CSU-Landesgruppenchef Alexander Dobrindt hatte eine Regierungs-"Verklärung" gehört. Die "Prosa" der Regierung würde stimmen, "aber der Plan, der verstimmt". Die Ampel habe den "Verschuldungsturbo" gezündet, ihr "finanzpolitischer Booster" werde zum "Rohrkrepierer". Und dann wolle man eine Opposition sein, die "fair und fordernd" ist, sagte Dobrindt.
AfD: Scholz' erste Tage eine "Geisterfahrt"

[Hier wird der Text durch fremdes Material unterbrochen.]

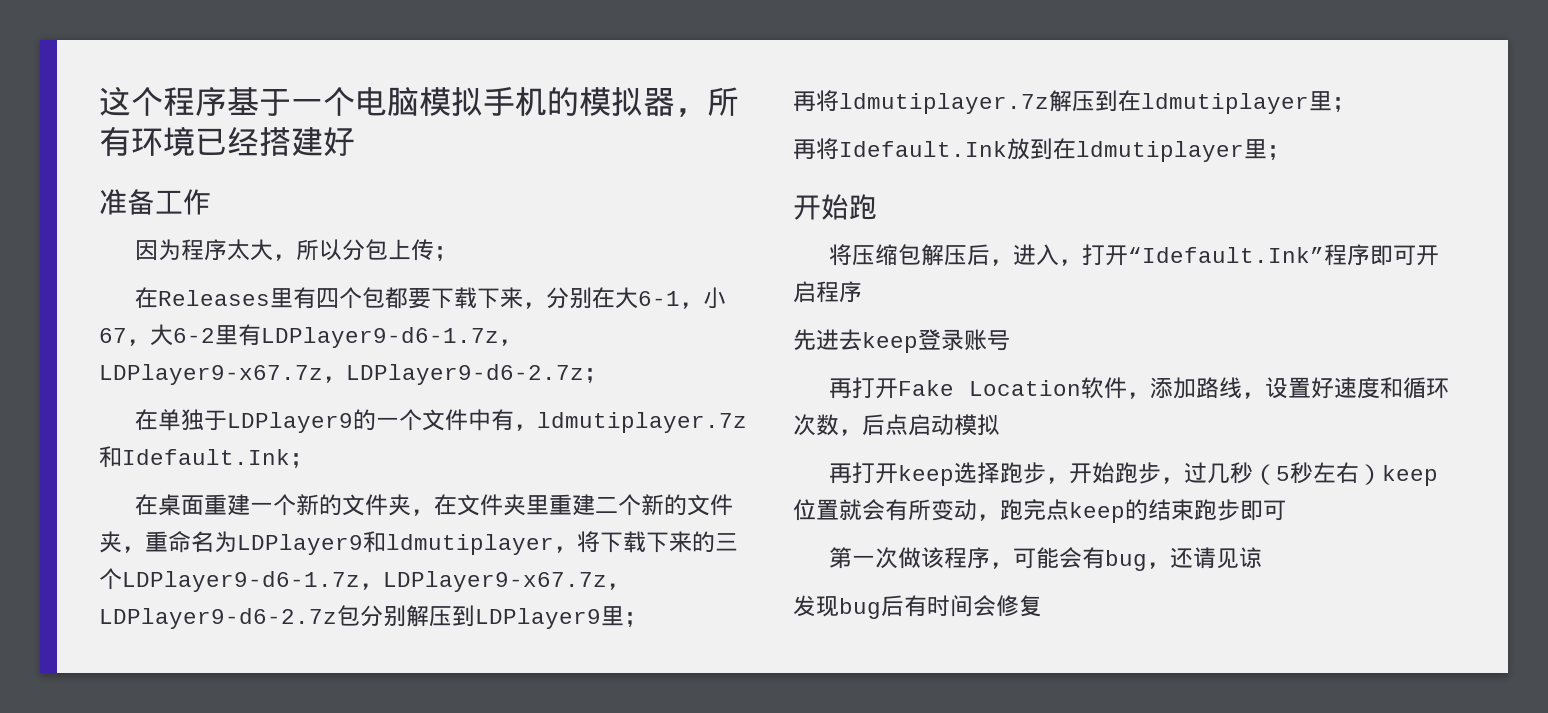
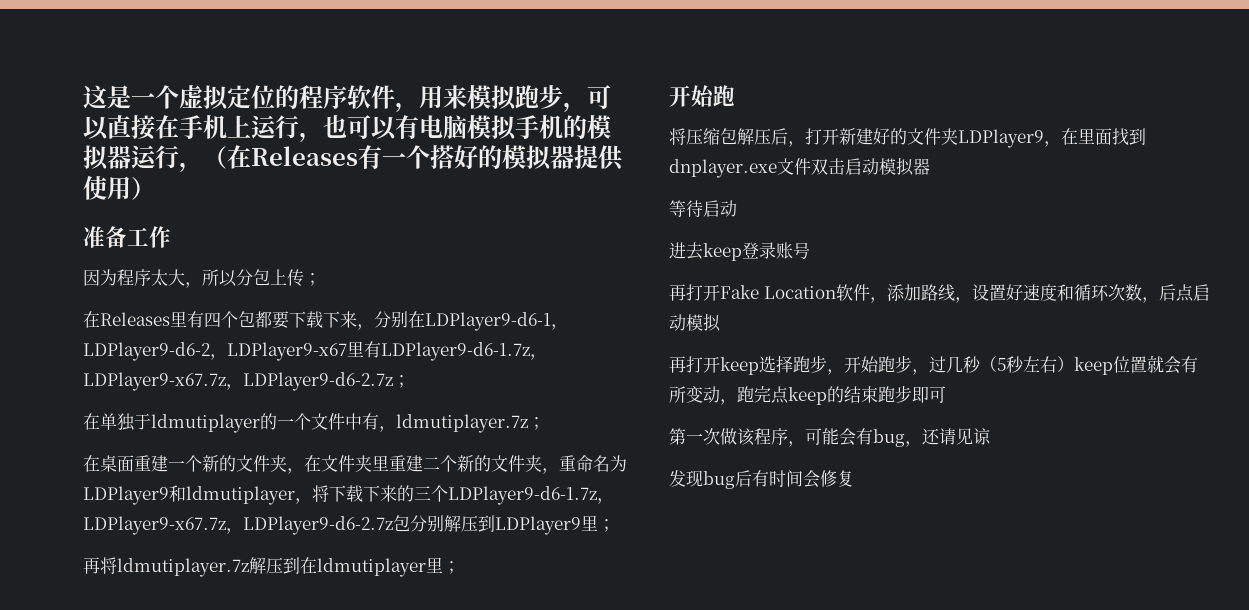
- 这个程序基于一个电脑模拟手机的模拟器，所有环境已经搭建好
+ 这是一个虚拟定位的程序软件，用来模拟跑步，可以直接在手机上运行，也可以有电脑模拟手机的模拟器运行，（在Releases有一个搭好的模拟器提供使用）
- 在Releases里有四个包都要下载下来，分别在大6-1，小67，大6-2里有LDPlayer9-d6-1.7z，LDPlayer9-x67.7z，LDPlayer9-d6-2.7z；
+ 在Releases里有四个包都要下载下来，分别在LDPlayer9-d6-1，LDPlayer9-d6-2，LDPlayer9-x67里有LDPlayer9-d6-1.7z，LDPlayer9-x67.7z，LDPlayer9-d6-2.7z；
- 在单独于LDPlayer9的一个文件中有，ldmutiplayer.7z和Idefault.Ink；
+ 在单独于ldmutiplayer的一个文件中有，ldmutiplayer.7z；
- 再将Idefault.Ink放到在ldmutiplayer里；
- 将压缩包解压后，进入，打开“Idefault.Ink”程序即可开启程序
- 先进去keep登录账号
+ 将压缩包解压后，打开新建好的文件夹LDPlayer9，在里面找到dnplayer.exe文件双击启动模拟器
+ 等待启动
+ 进去keep登录账号

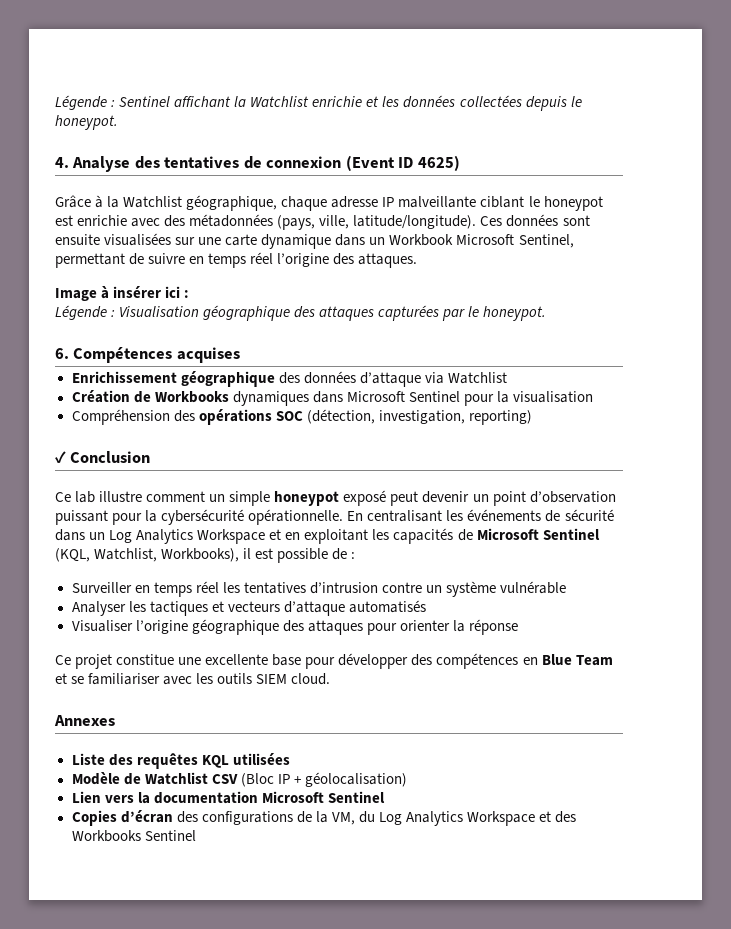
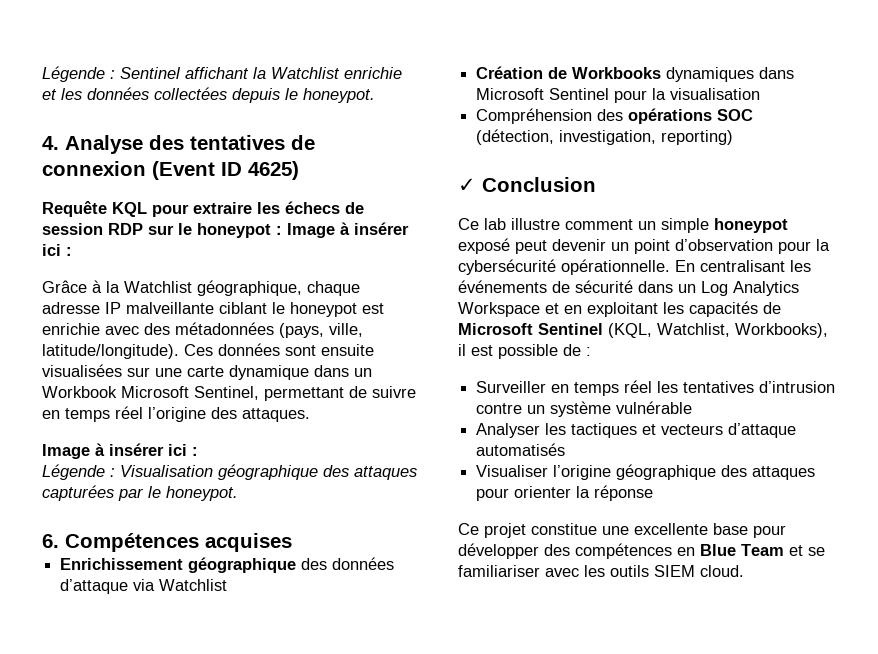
+ Requête KQL pour extraire les échecs de session RDP sur le honeypot : Image à insérer ici :
- Ce lab illustre comment un simple honeypot exposé peut devenir un point d’observation puissant pour la cybersécurité opérationnelle.
+ Ce lab illustre comment un simple honeypot exposé peut devenir un point d’observation pour la cybersécurité opérationnelle.
- Annexes
- Liste des requêtes KQL utilisées
- Modèle de Watchlist CSV (Bloc IP + géolocalisation)
- Lien vers la documentation Microsoft Sentinel
- Copies d’écran des configurations de la VM, du Log Analytics Workspace et des Workbooks Sentinel

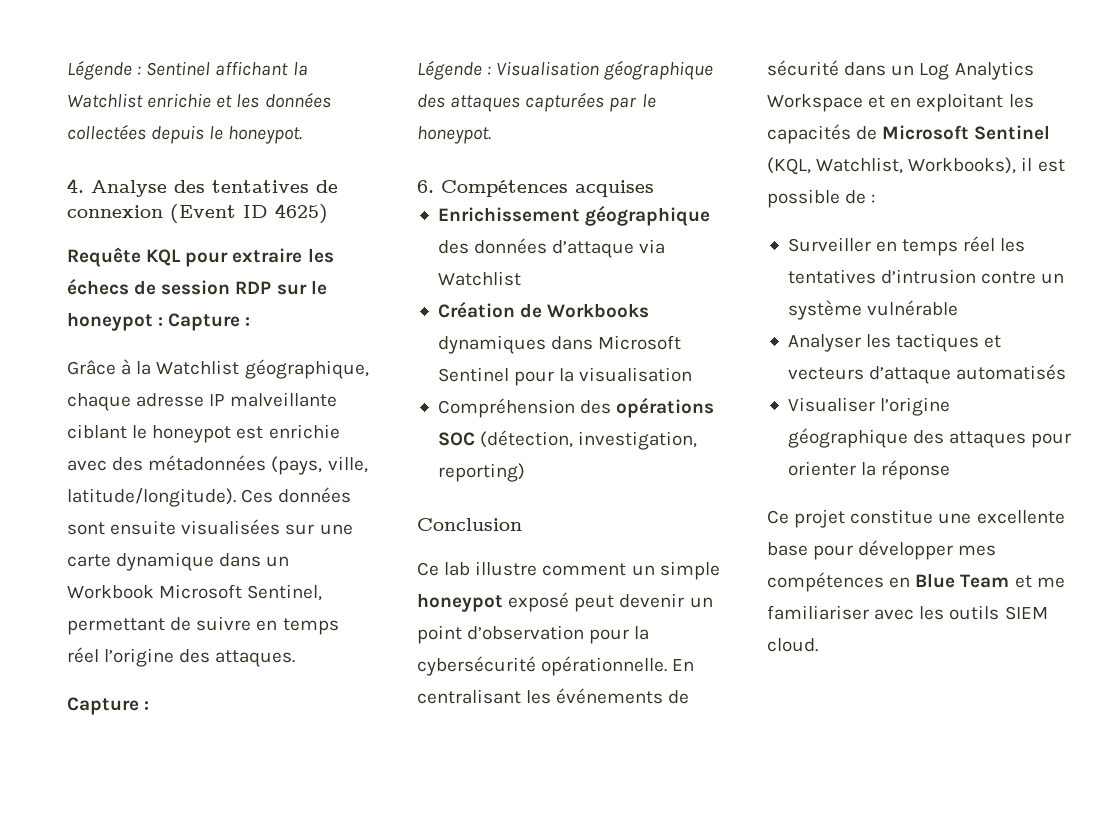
- Requête KQL pour extraire les échecs de session RDP sur le honeypot : Image à insérer ici :
+ Requête KQL pour extraire les échecs de session RDP sur le honeypot : Capture :
  Ces données sont ensuite visualisées sur une carte dynamique dans un Workbook Microsoft Sentinel, permettant de suivre en temps réel l’origine des attaques.
- Image à insérer ici :
+ Capture :
- ✓ Conclusion
+ Conclusion
- Ce projet constitue une excellente base pour développer des compétences en Blue Team et se familiariser avec les outils SIEM cloud.
+ Ce projet constitue une excellente base pour développer mes compétences en Blue Team et me familiariser avec les outils SIEM cloud.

Deutlich ist nach dieser ersten längeren Debatte im Bundestag: Die Linke hat es als kleinste Fraktion schwer, sich Gehör zu verschaffen. Die Union will mit ihr "keine Koalition in der Opposition" eingehen, wie Brinkhaus sagte. Mit der AfD sowieso auch nicht. Die wiederum fiel wieder mit ständigen, lauten Zwischenrufen auf, Fraktionschefin Alice Weidel mit einer drastischen Rede.
Die neue Regierung bestehe aus "links-grünen Betonköpfen" und "umgefallenen Liberalen". Deren Finanzpolitik sei eine "unseriöse, verfassungsbedenkliche Finanztrickserei". Scholz sei ein "Kanzler der Spaltung", weil er die Gesellschaft in Geimpfte und Ungeimpfte teile. Überhaupt die ersten Tage seiner Kanzlerschaft: "eine Geisterfahrt", so Weidel.